For sure the indicator is when the orange flesh has crept back over the top of areas it's receded from, that's how we know it is healed. Unable to tell currently not long enough. The only indicator you need is visual proof that frozen feed you have is going into the polyp. If it is, you will succeed.
In nature, that orange spreads onto other rock, thats when growth is ideal. In the meantime simply plate it back across where it receded.
In my reefbowl it would take about a year or slightly more, and that's with exceptional weekly feeding directly when the polyps are out not just placing feed near the coral. Use teaser feeding
Tiny bit wait 30 mins should bring out polyps
Then you use a turkey baster injector syringe to squirt blenderized mysis not whole ones
Mix in rods feed
Inject that into each open polyp after coaxing them w pre feed smell
Injecting into open polyps is less tank waste will take months and months to fully recover, 100% chance of recovery.
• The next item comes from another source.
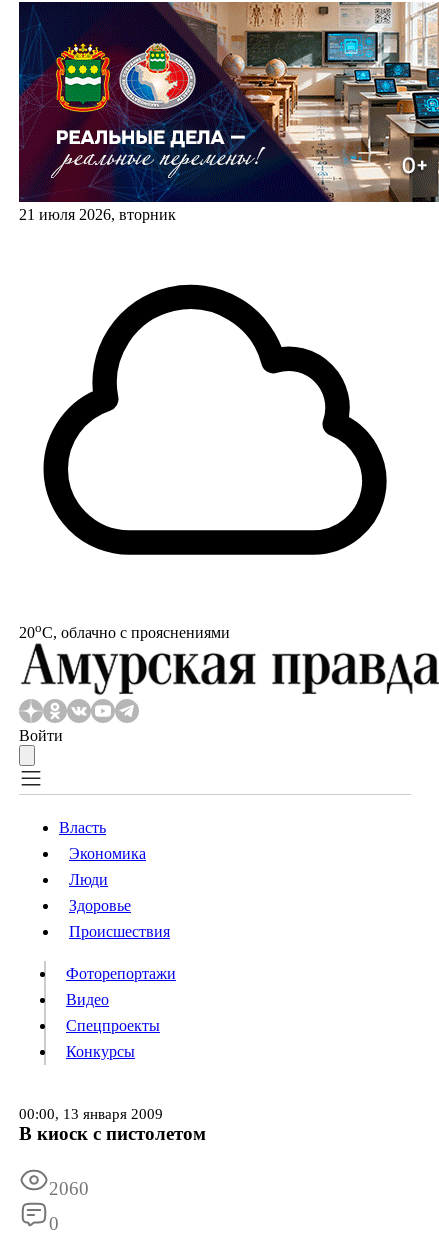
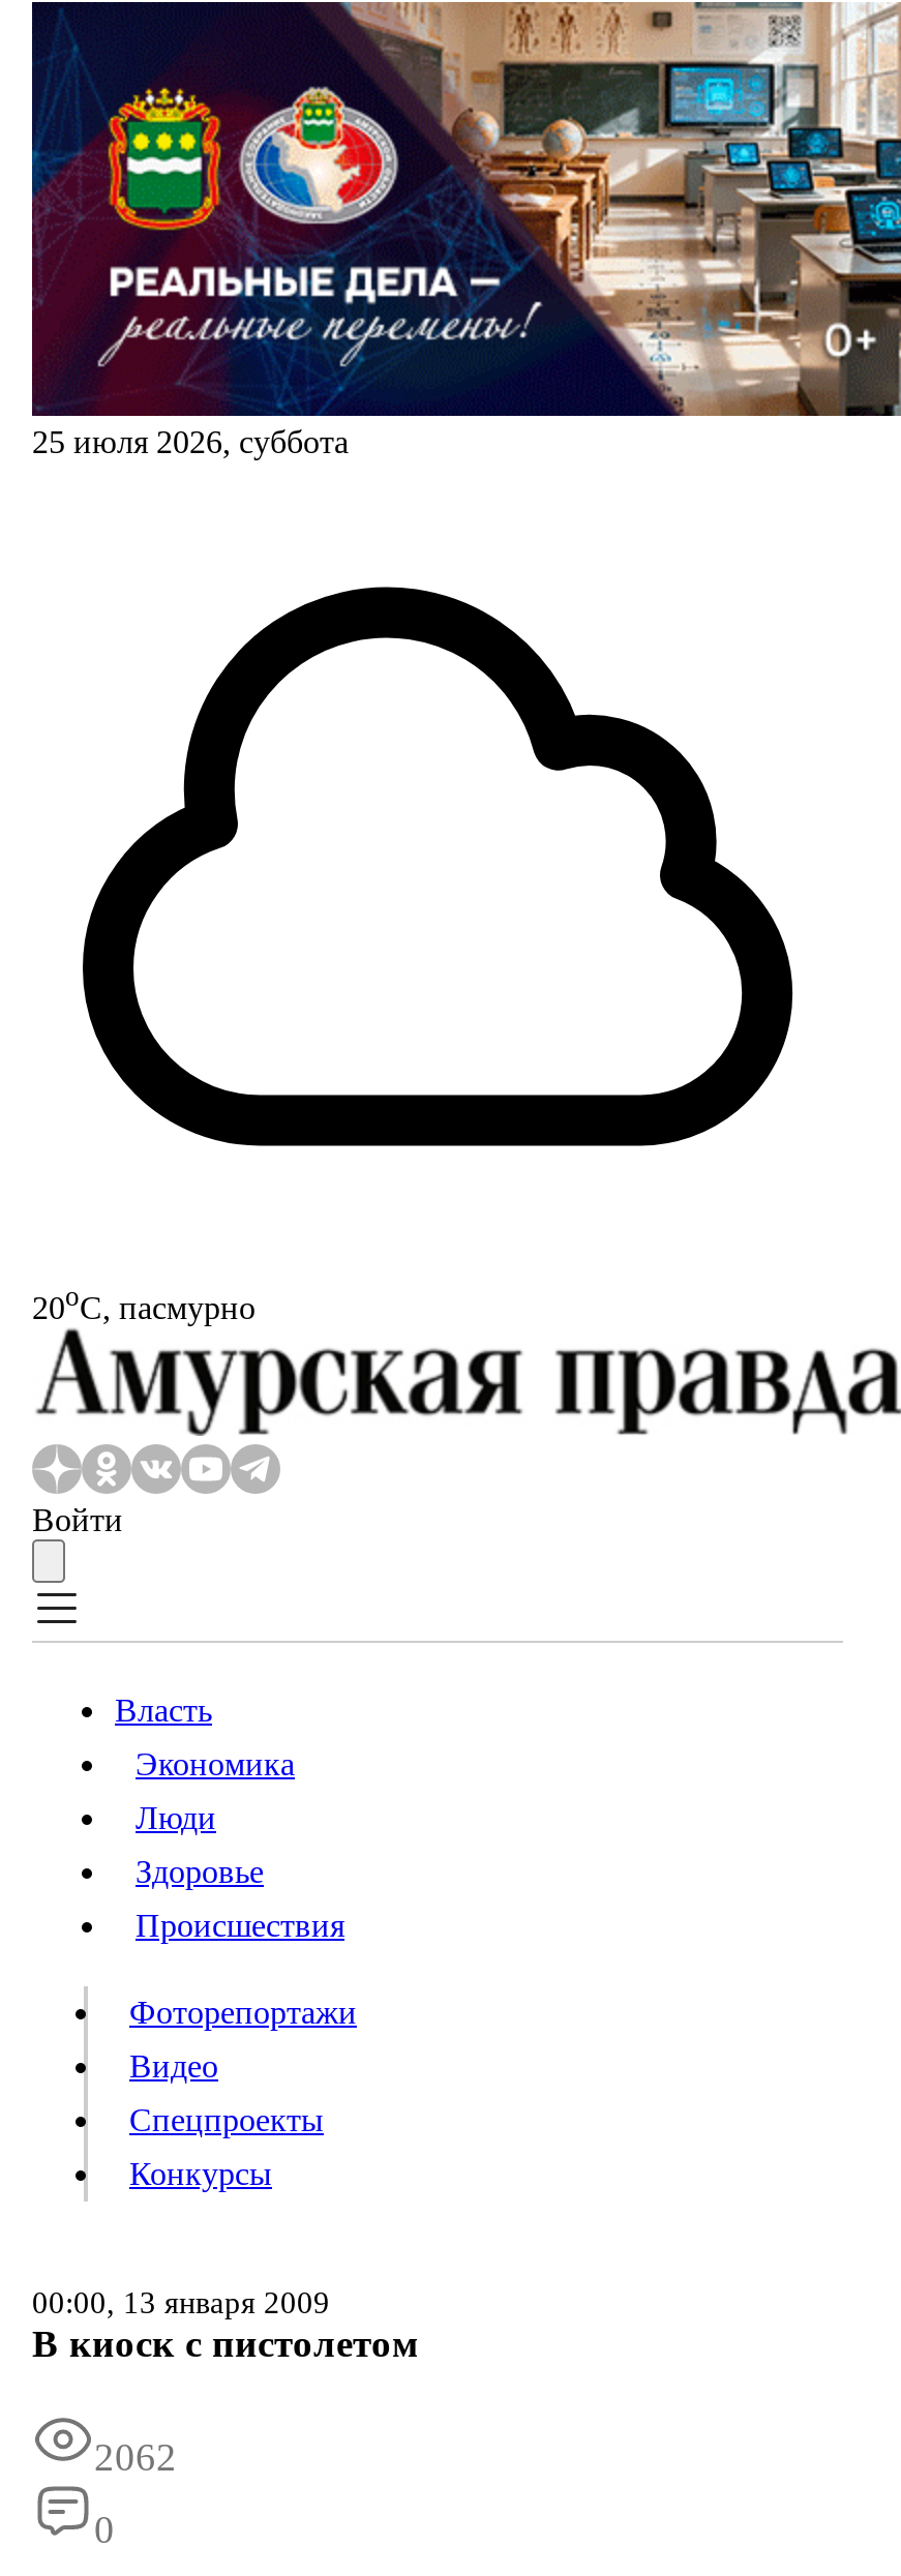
[19,206,176,223] 21 июля 2026, вторник -> [32,424,349,459] 25 июля 2026, суббота
[19,620,230,641] 20oС, облачно с прояснениями -> [32,1281,256,1325] 20oС, пасмурно
[49,1178,89,1199] 2060 -> [94,2436,177,2479] 2062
if you are serious about saving it then you have a full ability to do it. Simple export work on your main tank, far more work than before the attempt since basic tank feeding won't regenerate it...allows you to spot feed the coral well enough to recover. It's non photosynthetic
Only heterotrophic feeding repairs it, it's been in negative nitrogen state for a year clearly, barely accessing water borne whole feeds often enough to preserve life. For sure I would have that reproducing in 15 mos total orange coverage
One of the best tubastrea references, sexual not asexual reproduction induced, is pj reefs 2.5 gallon pico of the month from nano-reef.com maybe two years ago roughly, search. By adding live cultured phytoplankton to the other food offerings he was able to get the coral to reproduce in a way highly uncommon to all reef tanks with this genus. Most repro is overgrowth type although several online refs exist for gamete based reproduction...this was the first in a pico reef
Creative feeders have taken the coral out nightly, coaxed it to feed, feed in a still bowl of sw, leave in 2-3 hrs
Rinse out back in tank. Moving coral from bowl to tank is harmless and nicer than the tide. Brings fresh brine or mysis into every polyp outstretched.
Creativity but they all revolve around feed and export. Feed it nightly if serious about regeneration it's guaranteed to work. Casting feed into the tank won't help it, only visually verified uptake into the polyp, positive nitrogen counterbalance. After fix, perhaps stronger cast feeding might sustain it, just not during repair time.